- Born: October 5, 1946 Landsberg am Lech, Bavaria, Germany
- Died: January 7, 2024 (aged 77) Brooklyn, New York, U.S.
- Occupation: Documentary filmmaker
- Spouse: Rifka Federman
- Children: 3

= Menachem Daum =

Holocaust survivor and documentary filmmaker (1946–2024)

Menachem Daum (October 5, 1946 – January 7, 2024) was an American Orthodox Jewish documentary filmmaker.

==Background==
Daum was born on October 5, 1946, in a displaced persons camp in Landsberg am Lech, Germany, to refugees from Poland who had survived the Holocaust. Being Jewish, many of his relatives perished in Nazi Germany's genocide. His parents, who met in the refugee camp, had both been married and had children before, but their spouses and children were killed in the Holocaust.

In 1951, the family settled in the United States, briefly in Schenectady, New York, before moving to Borough Park, Brooklyn, so Daum could be raised in a Jewish community and attend yeshivas. Daum later attended Brooklyn College and Fordham University, receiving a PhD from the latter. He became a gerontologist who worked for both the city of New York and Hunter College.

==Career==
Daum made his first film, In Care of: Families and Their Elders, after he became a caregiver for his mother, who suffered from Alzheimer's disease. He then made A Life Apart (1997) on Hasidim in Brooklyn, and Hiding and Seeking (2003), a film on Polish gentiles that sheltered Jews during World War II. Through his efforts, he secured the Yad Vashem award for the family that sheltered his wife's family. He partnered on the films with Oren Rudavsky.

Hiding and Seeking, began as a search to reconnect with the Poles that sheltered his family. The Jewish Week wrote of Daum's work on this film, "The film speaks more deeply to how religious intolerance is insidious no matter who is practicing it, and upbraids Holocaust survivors who broke all ties with their rescuers, despite wartime promises to stay in touch forever".

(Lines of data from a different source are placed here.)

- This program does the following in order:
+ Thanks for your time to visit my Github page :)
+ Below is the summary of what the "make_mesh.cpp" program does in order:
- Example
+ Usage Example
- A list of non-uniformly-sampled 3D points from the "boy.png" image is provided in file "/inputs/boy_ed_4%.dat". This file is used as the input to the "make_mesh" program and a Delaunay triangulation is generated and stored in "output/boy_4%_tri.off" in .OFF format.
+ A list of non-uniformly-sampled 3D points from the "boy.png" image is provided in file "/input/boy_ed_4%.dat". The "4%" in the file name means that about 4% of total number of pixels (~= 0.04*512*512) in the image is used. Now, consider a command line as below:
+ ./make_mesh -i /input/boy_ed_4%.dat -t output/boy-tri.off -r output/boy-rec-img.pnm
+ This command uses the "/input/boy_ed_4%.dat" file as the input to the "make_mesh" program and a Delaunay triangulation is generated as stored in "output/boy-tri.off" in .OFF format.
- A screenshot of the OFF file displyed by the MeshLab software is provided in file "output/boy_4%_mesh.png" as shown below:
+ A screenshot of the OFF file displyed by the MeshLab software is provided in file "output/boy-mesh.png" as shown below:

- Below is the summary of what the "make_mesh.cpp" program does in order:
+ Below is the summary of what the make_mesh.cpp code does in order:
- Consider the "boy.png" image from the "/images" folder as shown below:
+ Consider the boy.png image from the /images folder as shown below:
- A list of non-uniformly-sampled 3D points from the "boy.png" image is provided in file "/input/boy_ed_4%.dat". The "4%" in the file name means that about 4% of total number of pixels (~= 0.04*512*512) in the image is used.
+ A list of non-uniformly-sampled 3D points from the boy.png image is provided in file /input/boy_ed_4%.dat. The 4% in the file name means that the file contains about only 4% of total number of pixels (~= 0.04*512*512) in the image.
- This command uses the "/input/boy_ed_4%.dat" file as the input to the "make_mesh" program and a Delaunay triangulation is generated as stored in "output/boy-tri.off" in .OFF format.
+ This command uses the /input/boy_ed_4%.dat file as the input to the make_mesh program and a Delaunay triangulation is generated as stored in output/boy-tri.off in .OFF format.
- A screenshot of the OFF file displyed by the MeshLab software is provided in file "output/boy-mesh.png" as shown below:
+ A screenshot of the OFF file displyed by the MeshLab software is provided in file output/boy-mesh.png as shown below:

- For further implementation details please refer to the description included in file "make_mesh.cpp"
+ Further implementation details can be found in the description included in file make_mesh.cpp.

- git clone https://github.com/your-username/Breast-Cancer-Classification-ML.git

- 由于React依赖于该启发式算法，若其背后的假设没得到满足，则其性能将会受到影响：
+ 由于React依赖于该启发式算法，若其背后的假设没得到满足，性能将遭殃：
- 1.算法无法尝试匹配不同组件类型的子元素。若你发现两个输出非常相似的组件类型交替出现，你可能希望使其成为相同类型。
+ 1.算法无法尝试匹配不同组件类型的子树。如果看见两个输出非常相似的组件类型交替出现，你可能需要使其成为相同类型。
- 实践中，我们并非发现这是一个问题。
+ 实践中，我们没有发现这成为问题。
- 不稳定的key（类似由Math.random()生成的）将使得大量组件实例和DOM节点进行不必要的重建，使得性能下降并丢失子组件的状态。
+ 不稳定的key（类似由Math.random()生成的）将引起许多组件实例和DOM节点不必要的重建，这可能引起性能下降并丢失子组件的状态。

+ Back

"I believe in the importance of self-criticism for all communities, Jewish, non-Jewish Islamic, Christian", says Daum. "We do ourselves a disservice when we can see faults in others but not see our own shortcomings".

By 2008, he was working on a film, Common Ground, addressing the work of non-Jews in working to maintain Jewish cemeteries in Poland.

==Personal life and death==
Daum and his wife, Rifka (née Federman), had three children and lived in Borough Park. He died from heart failure at a Brooklyn hospital on January 7, 2024, at the age of 77.